La parola greca Koimeterion indicava un luogo dove ci si poteva riposare dalle fatiche, un dormitorio, anche eterno, come il luogo che nel mese di Novembre diventa meta di molte visite alla ricerca dei nostri cari defunti: il cimitero.

Il primo cimitero cittadino a Bovolone fu costruito dove attualmente sorge il duomo di San Giuseppe, al centro del paese, vicino alla chiesa dedicata ai santi Fermo e Rustico e, poi, a San Biagio; a quel tempo, tuttavia, come ancora visibile all’interno dell’oratorio, era pratica normale seppellire i personaggi importanti della città, religiosi o civili, all’interno della struttura, in modo che chiunque passasse di lì potesse fermarsi a ricordarli e onorarli.
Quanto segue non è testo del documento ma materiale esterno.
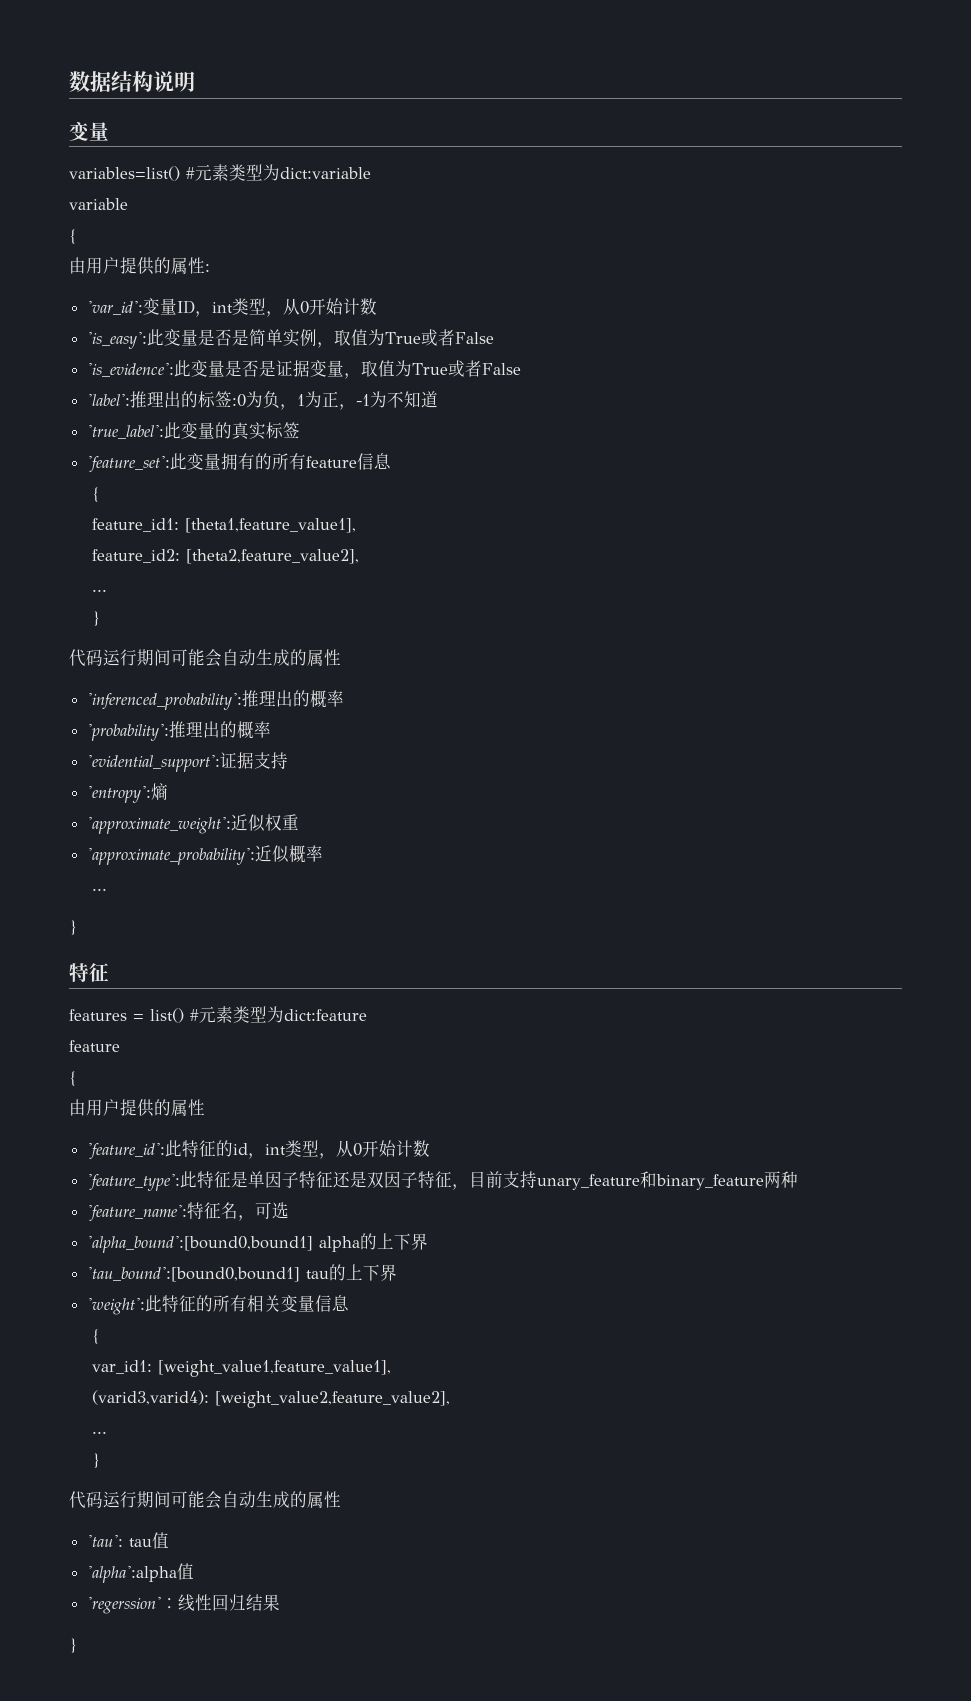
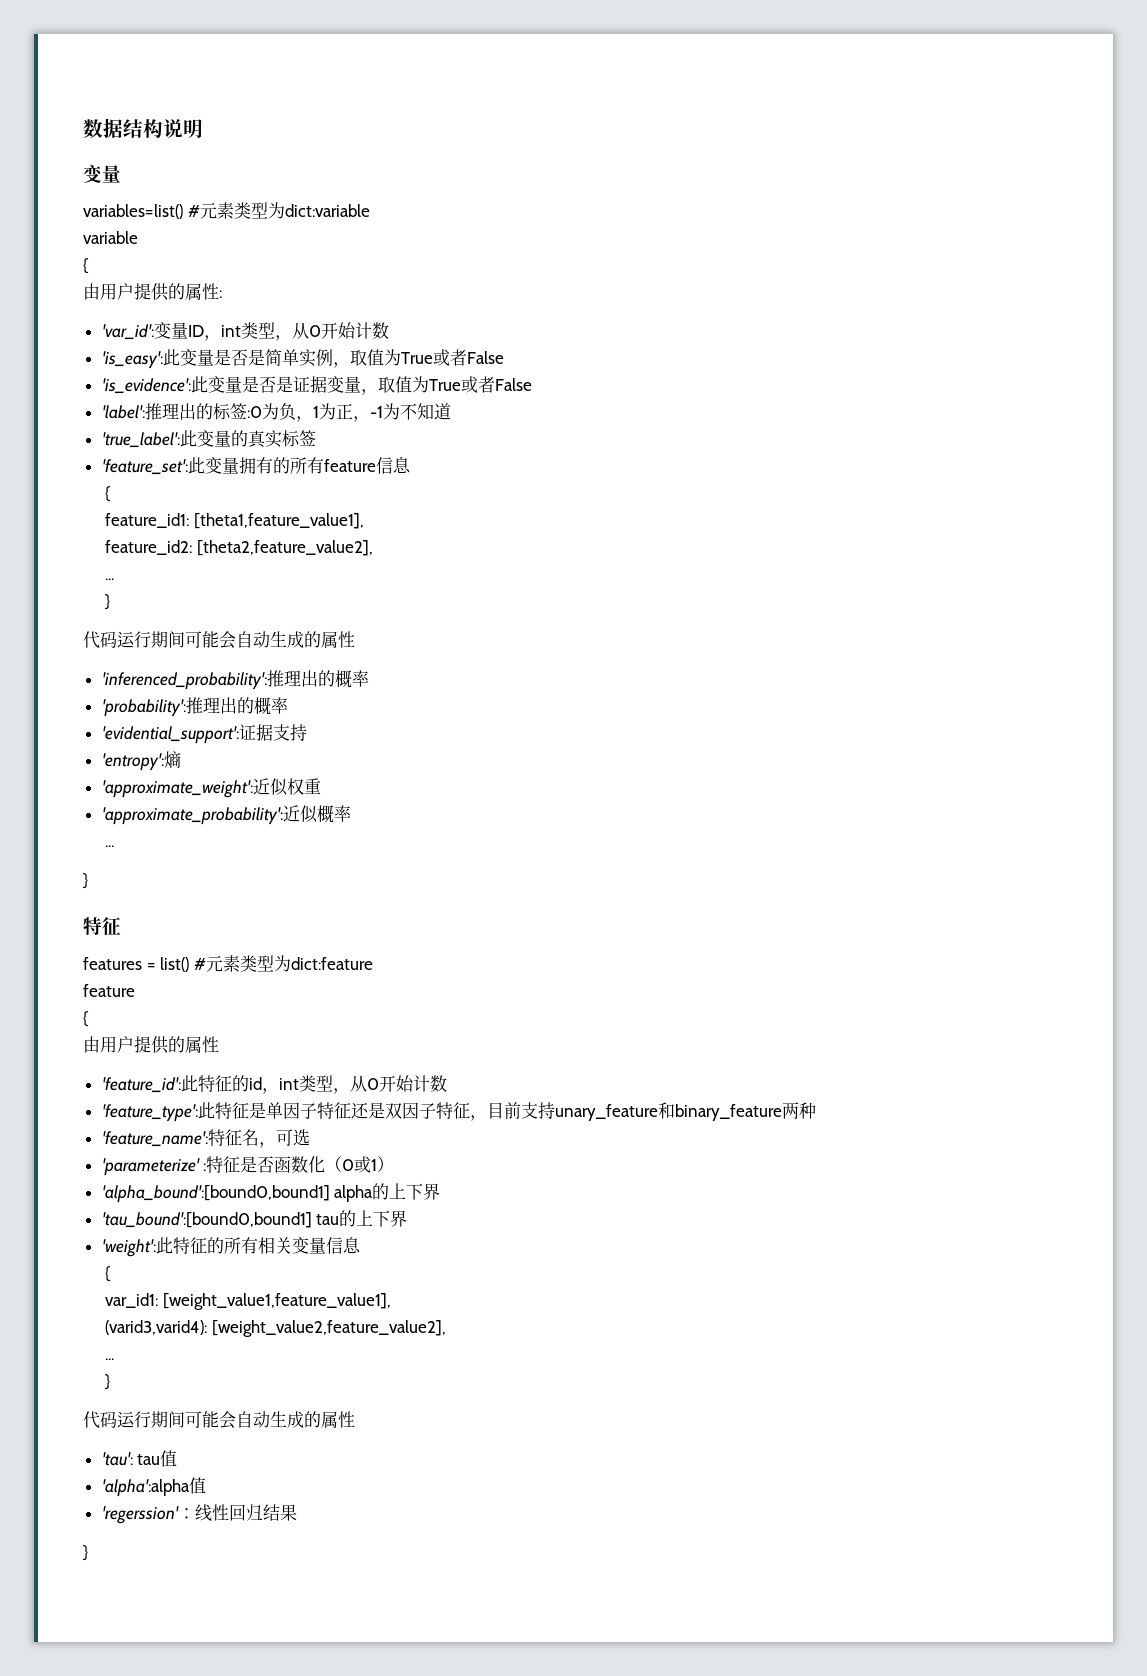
(290, 1210) none -> [101,1156,395,1176] // 'parameterize' :特征是否函数化（0或1）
Con l’arrivo dell’impero napoleonico, che estese il suo dominio anche nel nord Italia, nel 1804 venne approvato l’Editto di Saint Cloud, detto “Decreto imperiale sulle sepolture”, il quale stabiliva che le sepolture avvenissero in spazi al di fuori delle mura delle città, o del centro del paese, in luoghi aperti. Qui a Bovolone, prima del passaggio agli austriaci avvenuto nel 1815, nel rispetto dell’editto, si iniziò quindi a costruire un cimitero nuovo vicino all’antico Santuario della Madonna della Cintura, da sempre meta di molti pellegrinaggi, da anni purtroppo abbandonato dopo i furti dei soldati francesi. Quel che era un paesino di 2500 persone aveva il suo cimitero nuovo, più ampio rispetto a quello del centro (che dal 1844 avrebbe fatto posto alla nuova chiesa parrocchiale secondo il desiderio dell’Arciprete Don Filippo Accordi), e pronto ad accogliere alcune delle tombe di famiglia dei personaggi più importanti, come quella dell’eroe di guerra Franco Cappa.
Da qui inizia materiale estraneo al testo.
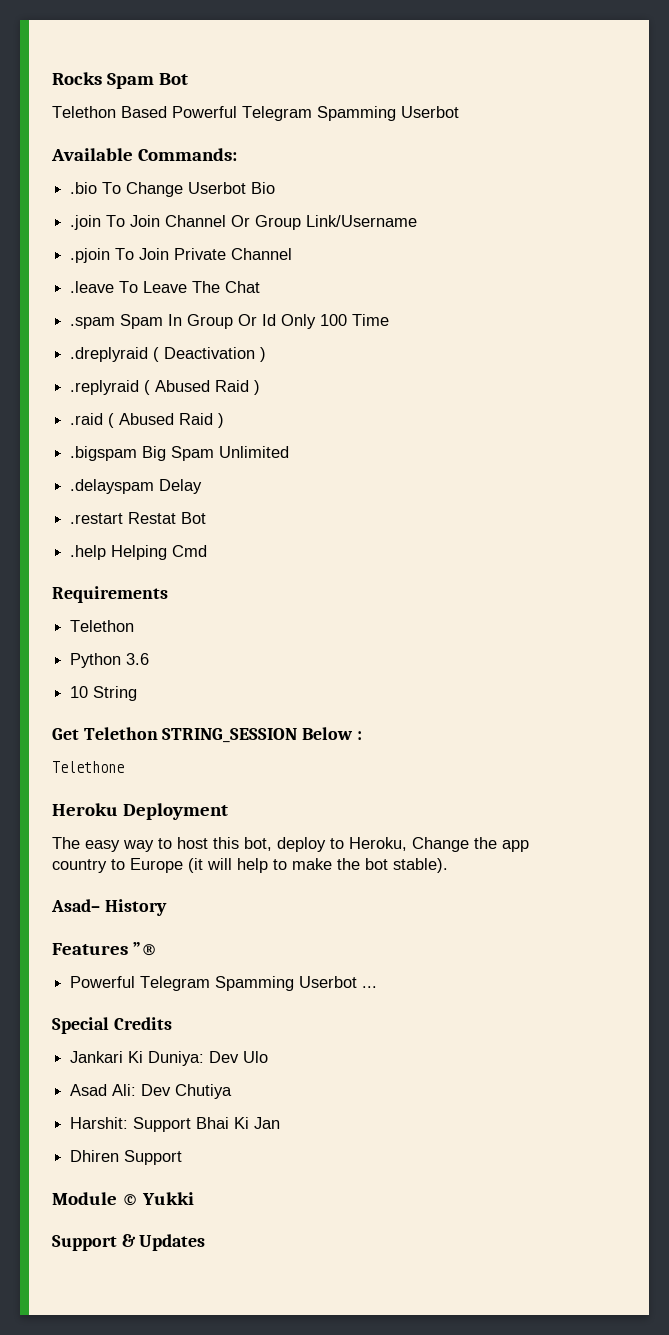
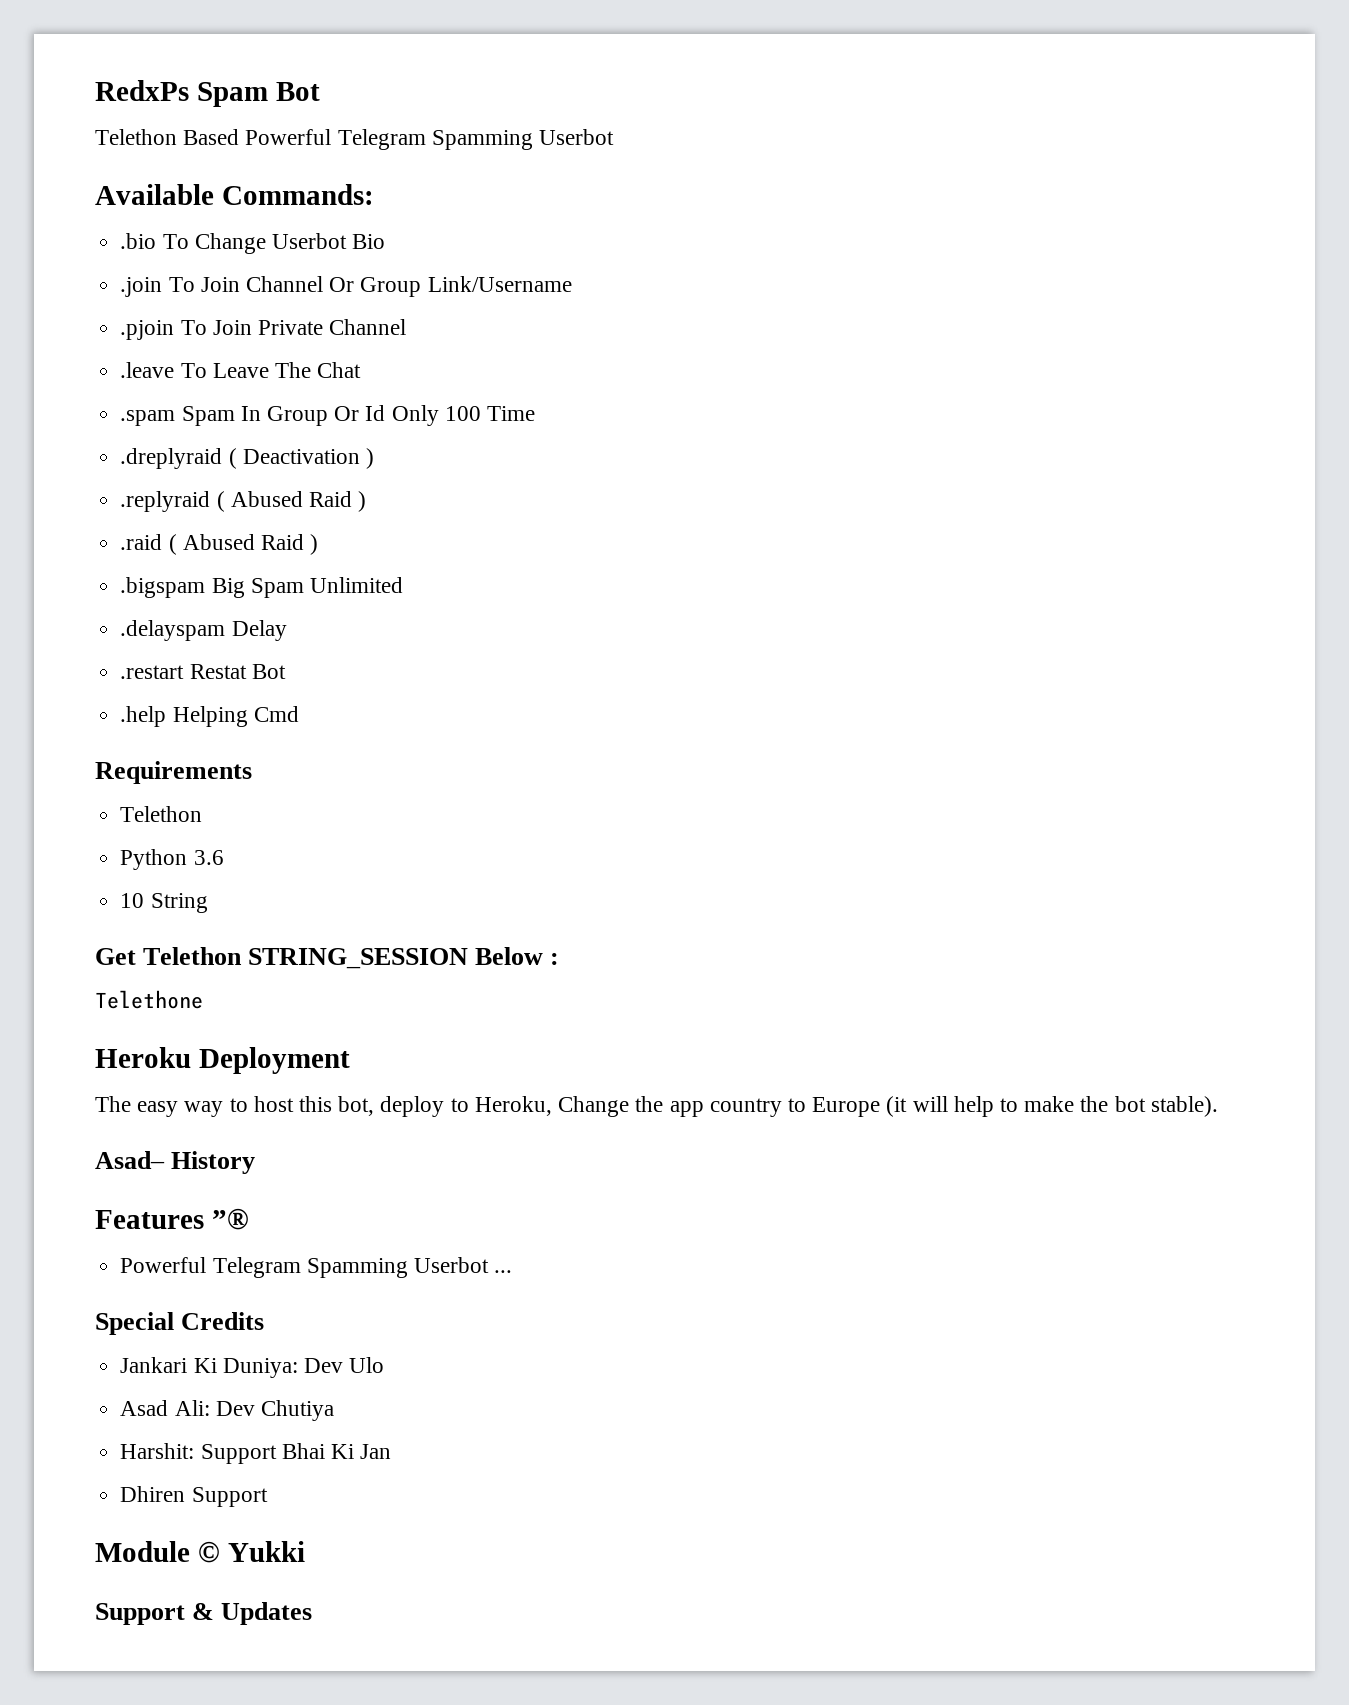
[52,72,102,85] Rocks -> [95,80,189,101] RedxPs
Insieme al boom economico, la città ebbe un’ottima crescita demografica e per far spazio alle continue richieste di un luogo dove far riposare i propri cari, vennero iniziati i lavori per il nuovo cimitero. La struttura, essenziale nelle forme e in cemento armato, si estende per un ampio spazio e su due livelli, ospitando sia tombe di famiglia che sepolture singole e loculi, come quella del poeta Mario Donadoni.
Tra i due cimiteri si svolge la processione del 1° Novembre, uno dei riti cittadini più importanti per ricordare i nostri defunti e pregare per le loro anime. Dopo un iniziale momento nel cimitero più antico, con la benedizione della struttura, ci si incammina, recitando il rosario, verso il cimitero nuovo, dove si ascolteranno le sacre letture del giorno, si pregherà insieme e si benediranno le tombe.
C’è anche un altro rito, a cui sono particolarmente legato, diffuso nei giorni dei morti, cioè quello di lasciare, nella notte tra il 1° e il 2 Novembre, la tavola della cena imbandita, pronta ad accogliere le anime dei miei defunti che verranno a visitarmi durante la notte: quanto ero bambino preparavo sempre un posto per ognuno dei nonni nella speranza, e certezza, che sarebbero venuti a trovarmi e mi avrebbero accompagnato fino al giorno del nostro incontro.